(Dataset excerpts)
■ ■ ■ ■ ■
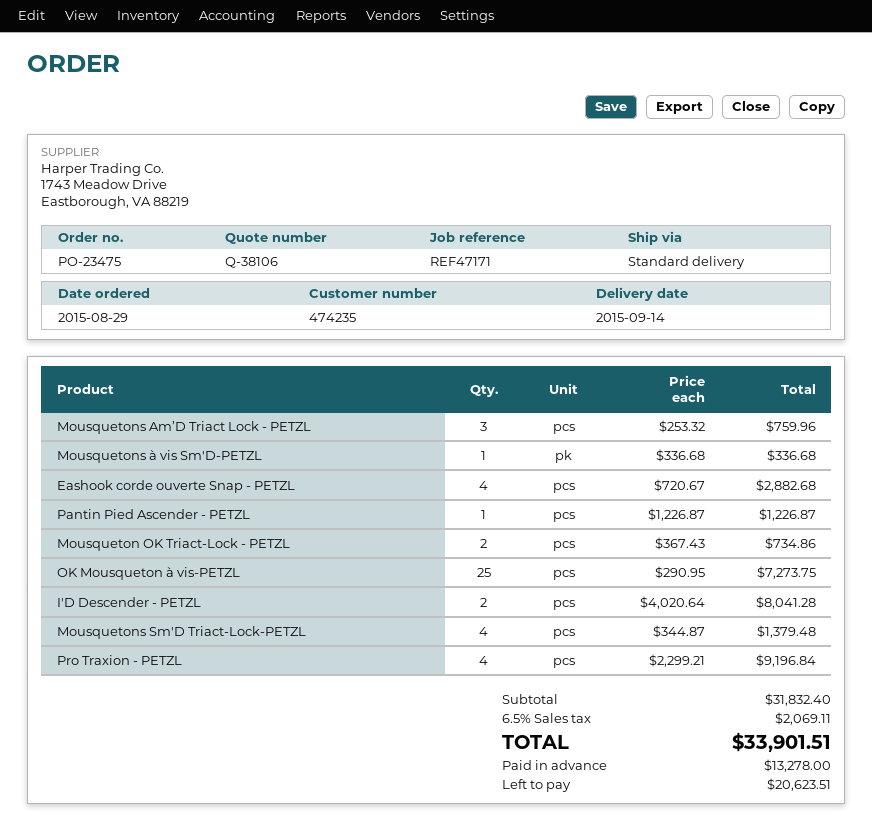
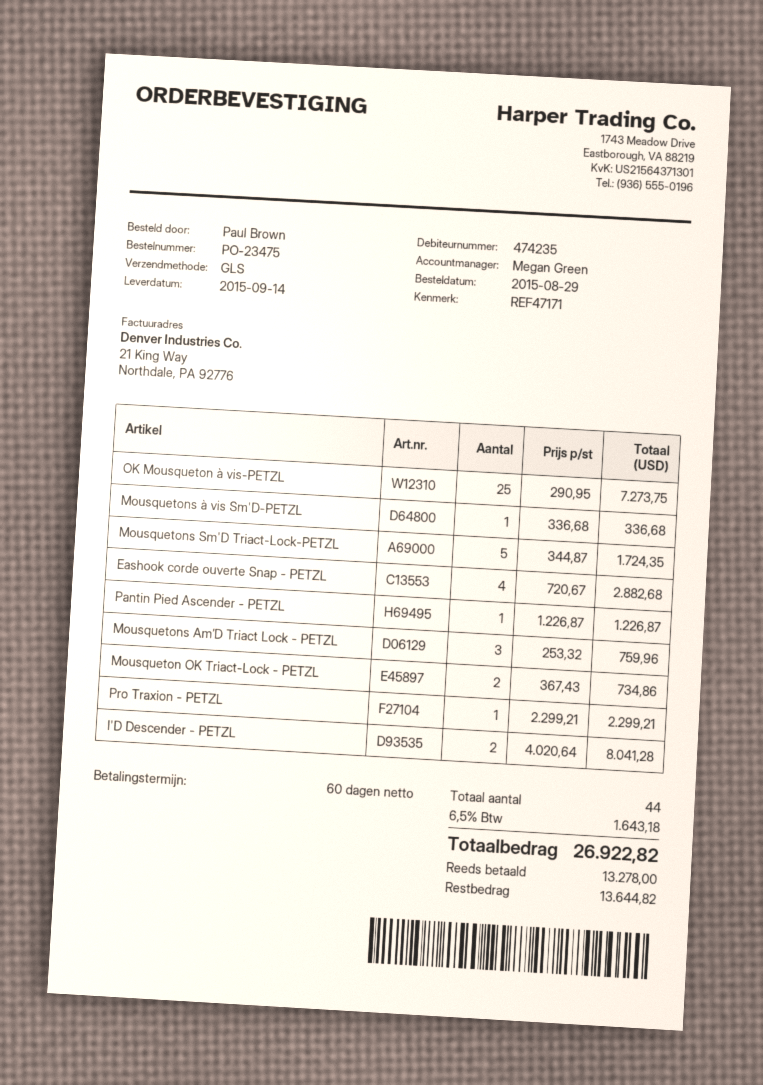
shipping method: standard -> GLS
Mousquetons Sm'D Triact-Lock-PETZL: 4 x 344.87 = 1379.48 -> 5 x 344.87 = 1724.35
Pro Traxion - PETZL: 4 x 2299.21 = 9196.84 -> 1 x 2299.21 = 2299.21
tax: 6.5% = 2069.11 -> 6.5% = 1643.18
total: 33901.51 -> 26922.82
balance: 20623.51 -> 13644.82

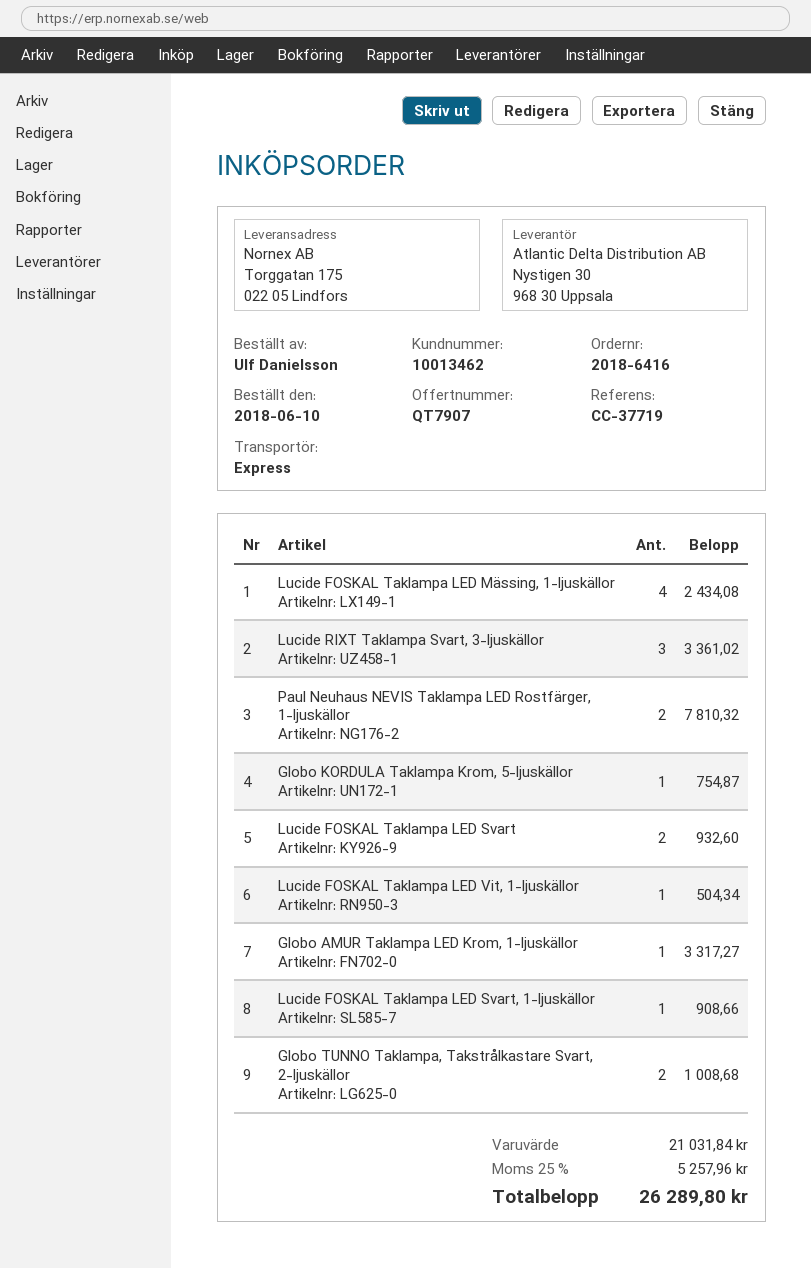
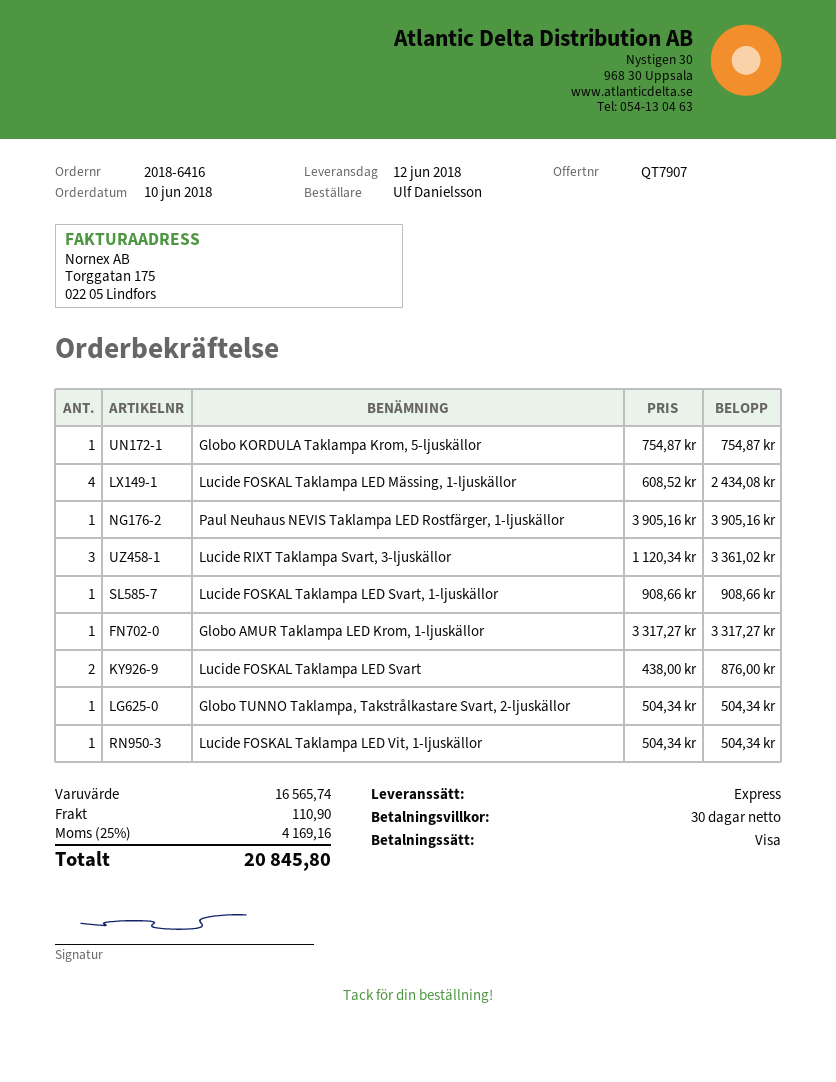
Paul Neuhaus NEVIS Taklampa LED Rostfärger, 1-ljuskällor: 2 for 7810.32 -> 1 for 3905.16
Lucide FOSKAL Taklampa LED Svart: 2 for 932.60 -> 2 for 876.00
Globo TUNNO Taklampa, Takstrålkastare Svart, 2-ljuskällor: 2 for 1008.68 -> 1 for 504.34
subtotal: 21031.84 -> 16565.74
shipping: none -> 110.90
tax: 25% = 5257.96 -> 25% = 4169.16
total: 26289.80 -> 20845.80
■ ■ ■ ■ ■
Every record above, copied exactly and without a single picture, makes up the answer.

- OUTPUT OF THE EXERCISE:
shipping method: standard -> GLS
Mousquetons Sm'D Triact-Lock-PETZL: 4 x 344.87 = 1379.48 -> 5 x 344.87 = 1724.35
Pro Traxion - PETZL: 4 x 2299.21 = 9196.84 -> 1 x 2299.21 = 2299.21
tax: 6.5% = 2069.11 -> 6.5% = 1643.18
total: 33901.51 -> 26922.82
balance: 20623.51 -> 13644.82

Paul Neuhaus NEVIS Taklampa LED Rostfärger, 1-ljuskällor: 2 for 7810.32 -> 1 for 3905.16
Lucide FOSKAL Taklampa LED Svart: 2 for 932.60 -> 2 for 876.00
Globo TUNNO Taklampa, Takstrålkastare Svart, 2-ljuskällor: 2 for 1008.68 -> 1 for 504.34
subtotal: 21031.84 -> 16565.74
shipping: none -> 110.90
tax: 25% = 5257.96 -> 25% = 4169.16
total: 26289.80 -> 20845.80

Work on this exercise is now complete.